The history scenes in the play bring back memories of every World War II movie ever made. Francesca had a number of boyfriends, as did her sister Kierra, the town trollop. Then she met Bud and left home. Ironically, the photographer was recently in Naples and photographed much of the city. In the pictures, Francesca finds the neighborhood where she lived in the 1940a. They bring back vivid memories.

So many foreign women married GIs in World War II that they could have made up their own country. Altogether, about 450,000 women from foreign countries married U.S. soldiers they met in World War II and immigrated to America. There were so many of them that in 1946 Congress passed a special ‘War Brides Act’ to permit them entry to the country, waiving all immigration laws to do so. Nearly 50,000 ‘war brides’ emigrated from England to Canada, too, carried there after the war in a fleet of ocean liners, dubbed the ‘war bride ships.’ At first, there were restrictions. Soldiers were not permitted to marry German women; that ban was soon lifted. All women had to be processed and this could take months or years.

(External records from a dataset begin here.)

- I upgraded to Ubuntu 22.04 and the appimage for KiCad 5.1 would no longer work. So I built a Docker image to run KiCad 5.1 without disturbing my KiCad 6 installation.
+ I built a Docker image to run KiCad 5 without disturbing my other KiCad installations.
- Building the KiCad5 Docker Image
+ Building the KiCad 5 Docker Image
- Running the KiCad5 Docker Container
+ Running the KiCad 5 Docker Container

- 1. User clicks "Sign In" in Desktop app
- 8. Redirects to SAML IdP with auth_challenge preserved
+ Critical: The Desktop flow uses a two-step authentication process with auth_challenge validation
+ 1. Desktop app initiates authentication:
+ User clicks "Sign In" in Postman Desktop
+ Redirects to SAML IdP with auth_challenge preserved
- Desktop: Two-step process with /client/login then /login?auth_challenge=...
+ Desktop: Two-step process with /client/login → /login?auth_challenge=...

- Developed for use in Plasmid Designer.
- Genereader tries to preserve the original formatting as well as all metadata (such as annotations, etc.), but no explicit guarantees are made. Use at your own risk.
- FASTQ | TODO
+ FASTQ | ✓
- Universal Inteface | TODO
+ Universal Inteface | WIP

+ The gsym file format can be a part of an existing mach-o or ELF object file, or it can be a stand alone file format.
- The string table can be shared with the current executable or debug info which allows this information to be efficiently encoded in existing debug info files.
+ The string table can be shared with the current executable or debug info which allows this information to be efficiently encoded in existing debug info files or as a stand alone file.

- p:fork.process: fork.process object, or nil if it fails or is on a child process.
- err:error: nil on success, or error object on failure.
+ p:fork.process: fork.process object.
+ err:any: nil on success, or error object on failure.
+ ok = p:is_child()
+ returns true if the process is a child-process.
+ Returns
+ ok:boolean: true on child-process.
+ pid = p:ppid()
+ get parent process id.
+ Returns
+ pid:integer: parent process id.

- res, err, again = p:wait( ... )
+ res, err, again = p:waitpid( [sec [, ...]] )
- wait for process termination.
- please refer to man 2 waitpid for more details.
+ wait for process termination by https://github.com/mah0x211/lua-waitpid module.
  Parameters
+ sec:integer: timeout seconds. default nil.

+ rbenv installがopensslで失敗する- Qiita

Did the new brides from Europe have problems in America? Of course. They did not know anyone, lived in brand new towns and had to learn a new language. They not only survived; they thrived. Poll after poll showed that the overwhelming number of them believed that they were right to do what they did and never looked back.

The Bridges of Madison County touches everybody, regardless of age or gender. There is an historical tug in it for all us. At some point in our lives, we remember the past and think about what life would have been like it we had made other choices. Many people today, tired with their lives, run off with the “photographer” they meet by chance one day.

Director Sher has done a splendid job of using a large cast to tell his story amid the quick movement of sets and careful lighting. He gets magnificent performances from O’Hara and Pasquale, a pair of lovers to rival any in entertainment history. Sher also gets fine work form Foster, Kinnunen, Klena, and the rest of the cast.

You wish for a bit more on the history in Bridges. We see Francesca looking at photos in a book, but they could have been projected on to a big screen at the rear of the stage. There might have been larger sets for the World War II scenes, too. The play is also a bit long, at two hours and forty minutes. There is no mention of the student unrest, the Vietnam War and the Civil Rights movement, all growing in 1965, and there should have been. These are just minor quibbles though.

The Bridges of Madison County, bridges to life and love, is a rich and lovely play with tender and alluring music. It is a valentine to Iowa, World War II and anybody who has ever fallen in love.

PRODUCTION: Producers: Jeffrey Richards, Jerry Frankel, Stacey Mindich, others. Sets: Michael Yeargen, Lighting: Donald Holder, Costumes: Catherine Zuber, Sound: Jon Weston. The play is directed by Bartlett Sher. Open run.